Samuel Gregg is Distinguished Fellow in Political Economy and Senior Research Faculty at the American Institute for Economic Research. He has a D.Phil. in moral philosophy and political economy from Oxford University, and an M.A. in political philosophy from the University of Melbourne.

He has written and spoken extensively on questions of political economy, economic history, monetary theory and policy, and natural law theory. He is the author of sixteen books, including On Ordered Liberty (2003), The Commercial Society (2007), Wilhelm Röpke’s Political Economy (2010); Becoming Europe (2013); Reason, Faith, and the Struggle for Western Civilization (2019); The Essential Natural Law (2021); and The Next American Economy: Nation, State and Markets in an Uncertain World (2022). Two of his books have been short-listed for Conservative Book of the Year. Many of his books and over 400 articles and opinion pieces have been translated into a variety of languages. He is also a Contributor to Law and Liberty, a Fellow of the Royal Historical Society, an Affiliate Scholar at the Acton Institute, a Fellow of the Center for the Study of Law and Religion at Emory University. He also serves as a Visiting Scholar at the Heritage Foundation.

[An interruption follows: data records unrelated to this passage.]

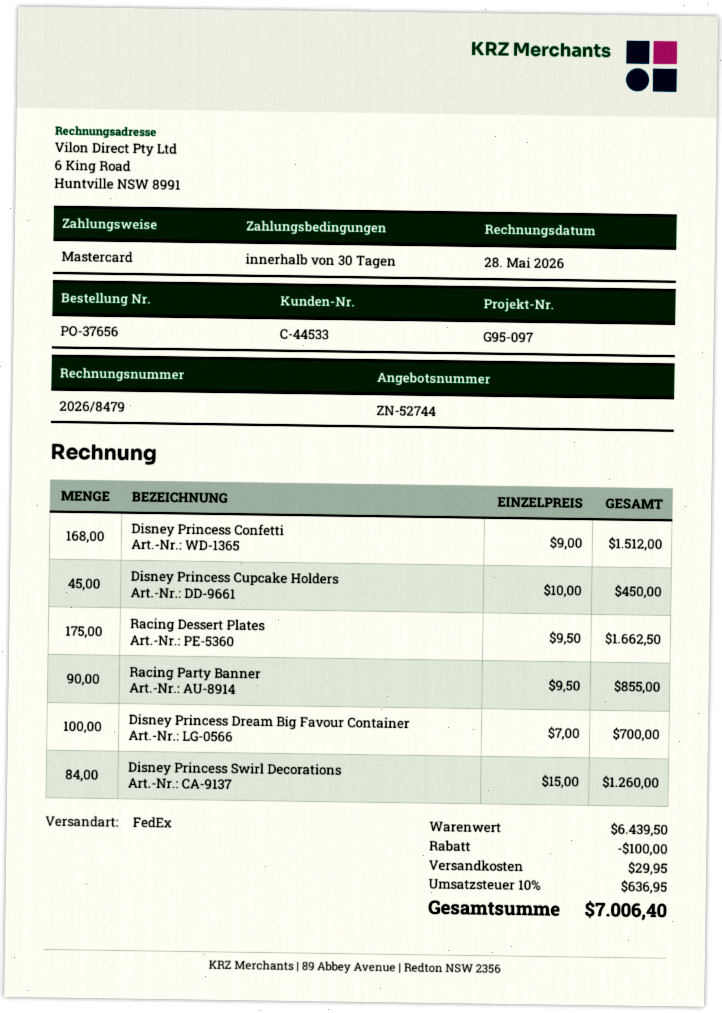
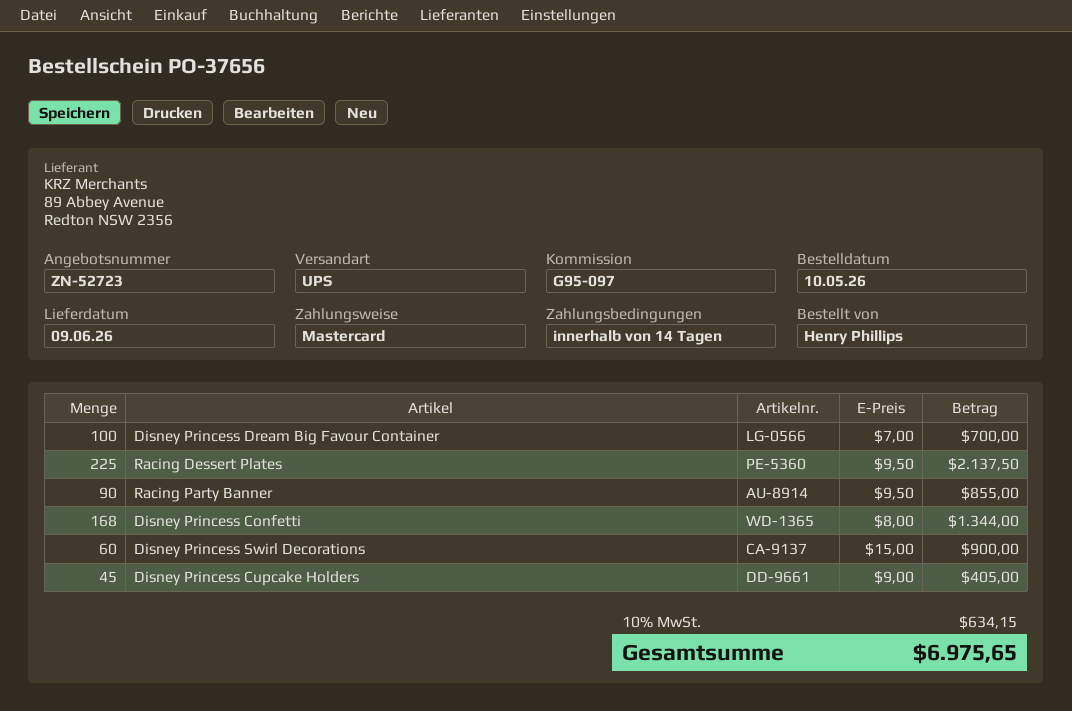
quote number: ZN-52744 -> ZN-52723
payment terms: 30 days -> 14 days
shipping method: FedEx -> UPS
Disney Princess Confetti: 168 x 9.00 = 1512.00 -> 168 x 8.00 = 1344.00
Disney Princess Cupcake Holders: 45 x 10.00 = 450.00 -> 45 x 9.00 = 405.00
Racing Dessert Plates: 175 x 9.50 = 1662.50 -> 225 x 9.50 = 2137.50
Disney Princess Swirl Decorations: 84 x 15.00 = 1260.00 -> 60 x 15.00 = 900.00
discount: 100.00 -> none
shipping: 29.95 -> none
tax: 10% = 636.95 -> 10% = 634.15
total: 7006.40 -> 6975.65

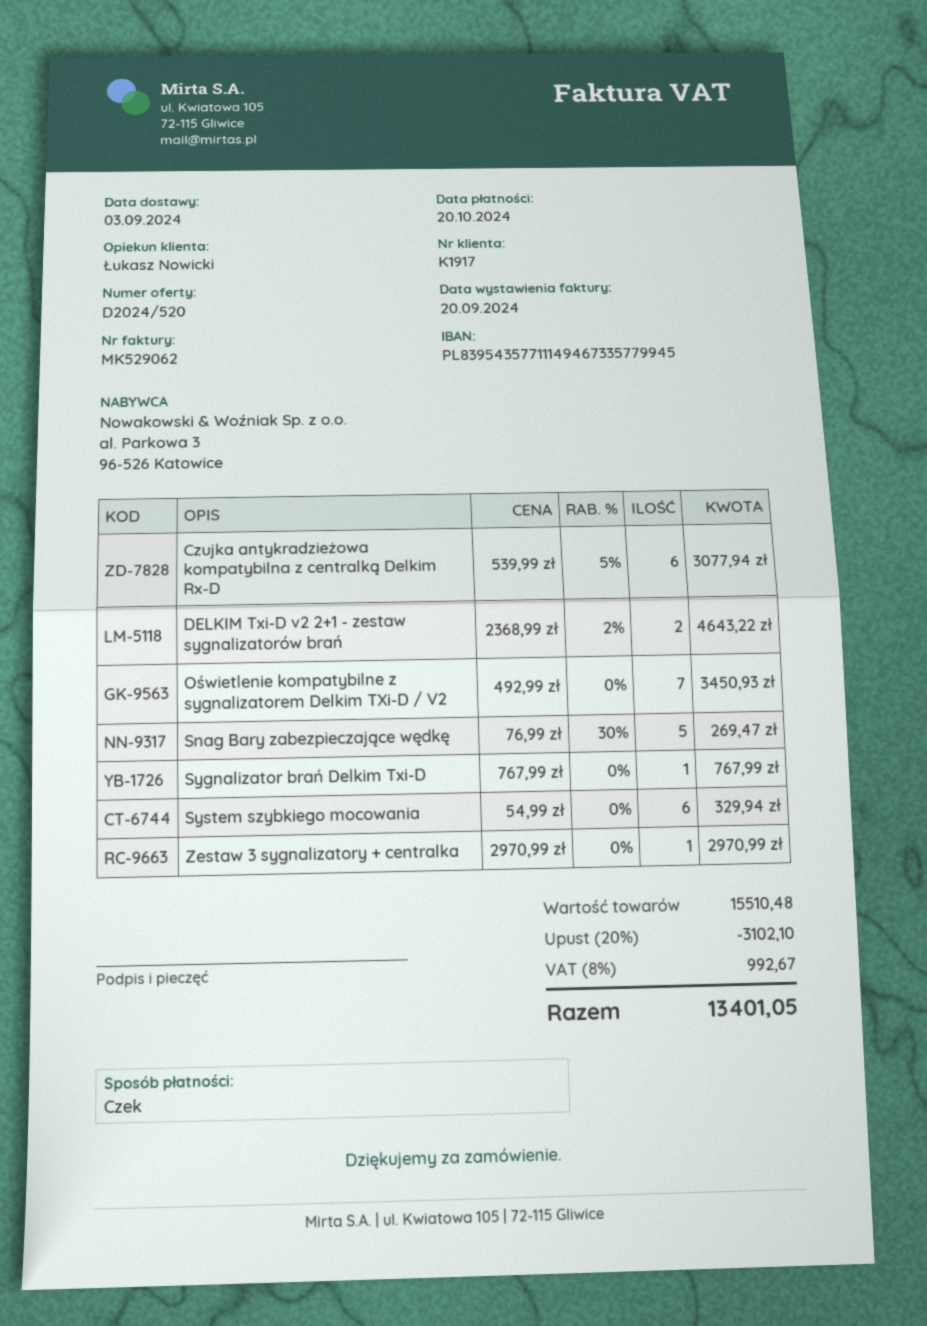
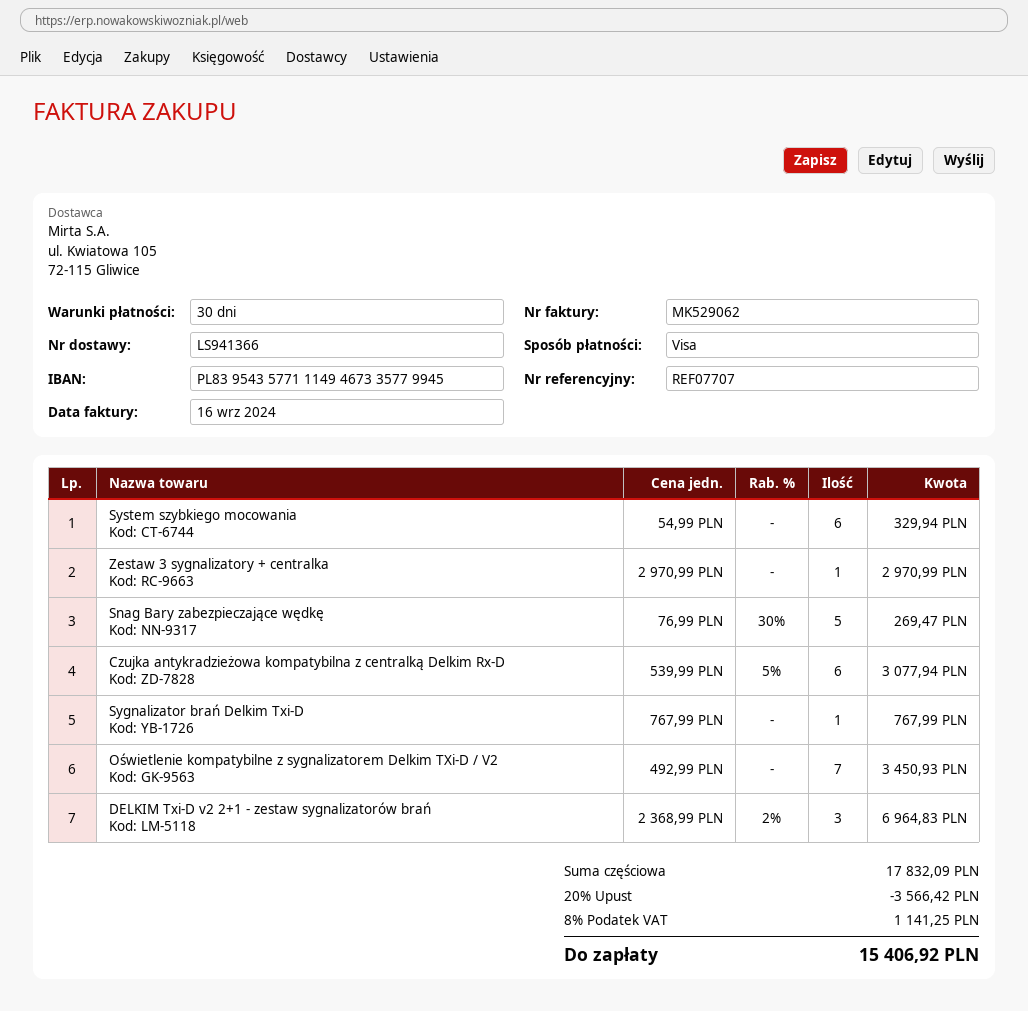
invoice date: 2024-09-20 -> 2024-09-16
payment method: cheque -> Visa
DELKIM Txi-D v2 2+1 - zestaw sygnalizatorów brań: 2 x 2368.99 - 2% = 4643.22 -> 3 x 2368.99 - 2% = 6964.83
subtotal: 15510.48 -> 17832.09
discount: 20% = 3102.10 -> 20% = 3566.42
tax: 8% = 992.67 -> 8% = 1141.25
total: 13401.05 -> 15406.92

He has published in journals such as the Harvard Journal of Law and Public Policy; Journal of Markets & Morality; Economic Affairs; Law and Investment Management; Journal des Economistes et des Etudes Humaines; Notre Dame Journal of Law, Ethics and Public Policy; Oxford Analytica; Communio; Journal of Scottish Philosophy; University Bookman; Foreign Affairs; and Policy. He is a regular writer of opinion-pieces which appear in publications such as the Wall Street Journal Europe; First Things; Investors Business Daily; Law and Liberty; Washington Times; Revue Conflits; American Banker; National Review; Public Discourse; American Spectator; El Mercurio; Australian Financial Review; Jerusalem Post; La Nacion: and Business Review Weekly. He has served as an editorial consultant for the Italian journal, La Societa, and American correspondent for the German newspaper Die Tagespost. He has also been cited in the New York Times, the Wall Street Journal, Forbes, Time Magazine, Christian Science Monitor, the Washington Post, the New Yorker, and the Holy See’s L’Osservatore Romano.

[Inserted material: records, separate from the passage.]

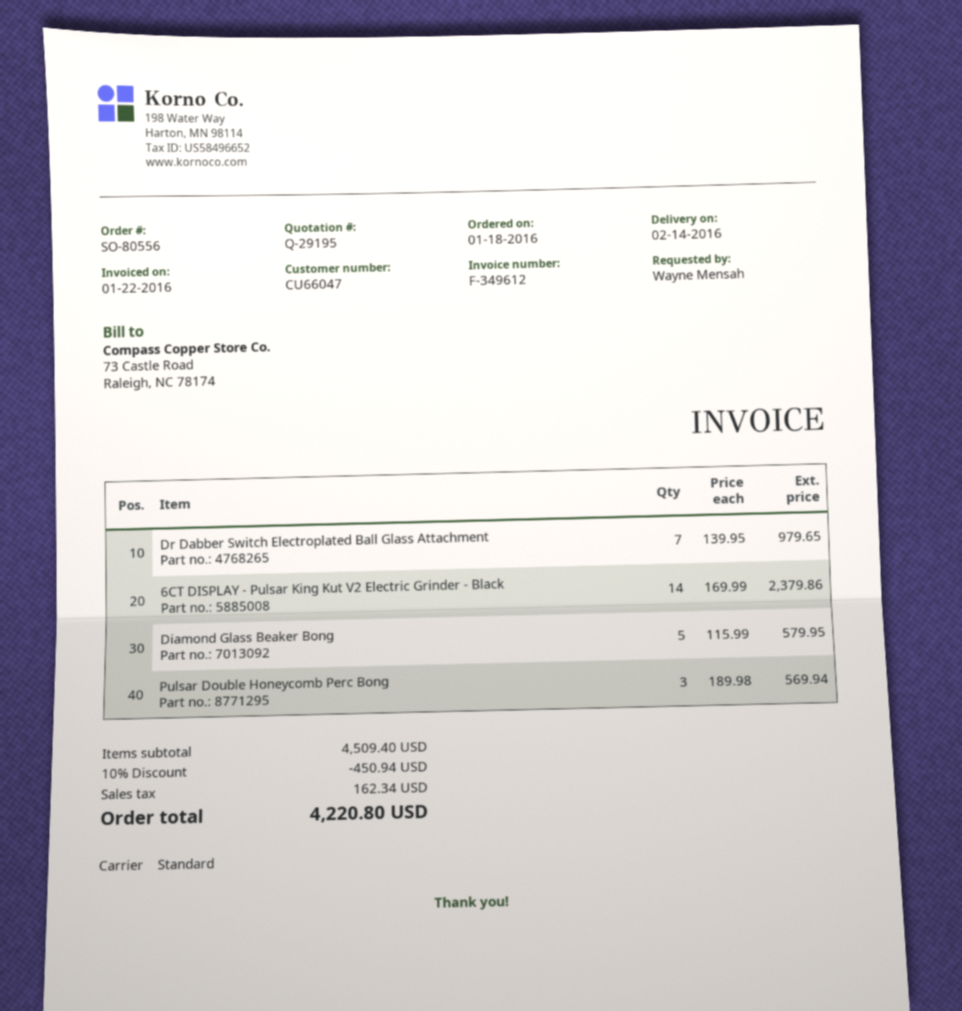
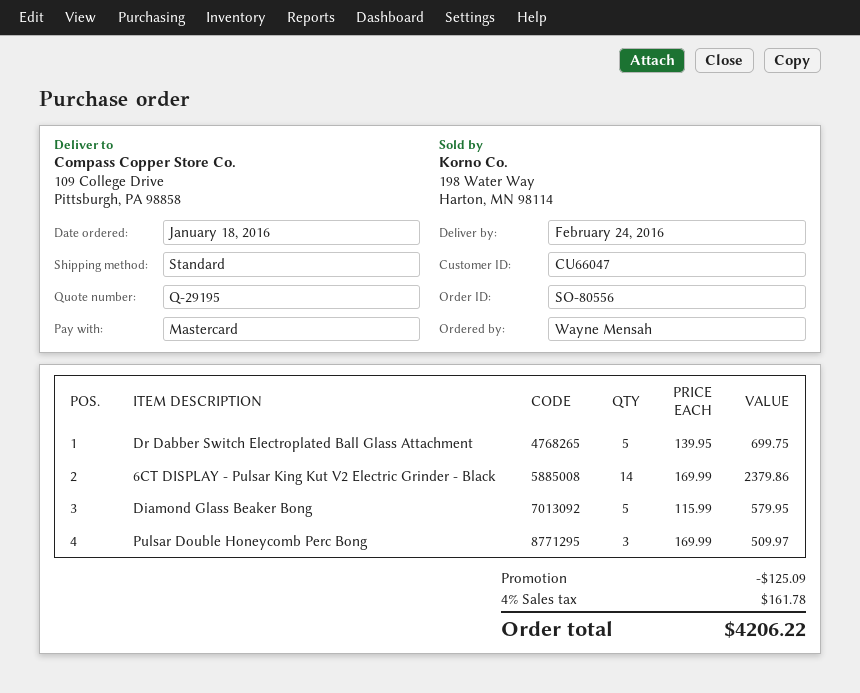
delivery date: 2016-02-14 -> 2016-02-24
Dr Dabber Switch Electroplated Ball Glass Attachment: 7 x 139.95 = 979.65 -> 5 x 139.95 = 699.75
Pulsar Double Honeycomb Perc Bong: 3 x 189.98 = 569.94 -> 3 x 169.99 = 509.97
discount: 450.94 -> 125.09
tax: 162.34 -> 161.78
total: 4220.80 -> 4206.22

In 2001, he was elected a Fellow of the Royal Historical Society, and a Member of the Mont Pèlerin Society in 2004. In 2008, he was elected a member of the Philadelphia Society, and a member of the Royal Economic Society. In 2017, he was made a Fellow of the Center for the Study of Law and Religion at Emory University. He served as President of the Philadelphia Society from 2019-2021.

He is the General Editor of Lexington Books’ Studies in Ethics and Economics Series. He also sits on the Academic Advisory Boards of the Institute of Economic Affairs, London; Campion College, Sydney; the La Fundación Burke, Madrid; the Instituto Fe y Libertad, Guatemala; and as well as the editorial boards of the Journal of Markets and Morality and Revista Valores en la sociedad industrial.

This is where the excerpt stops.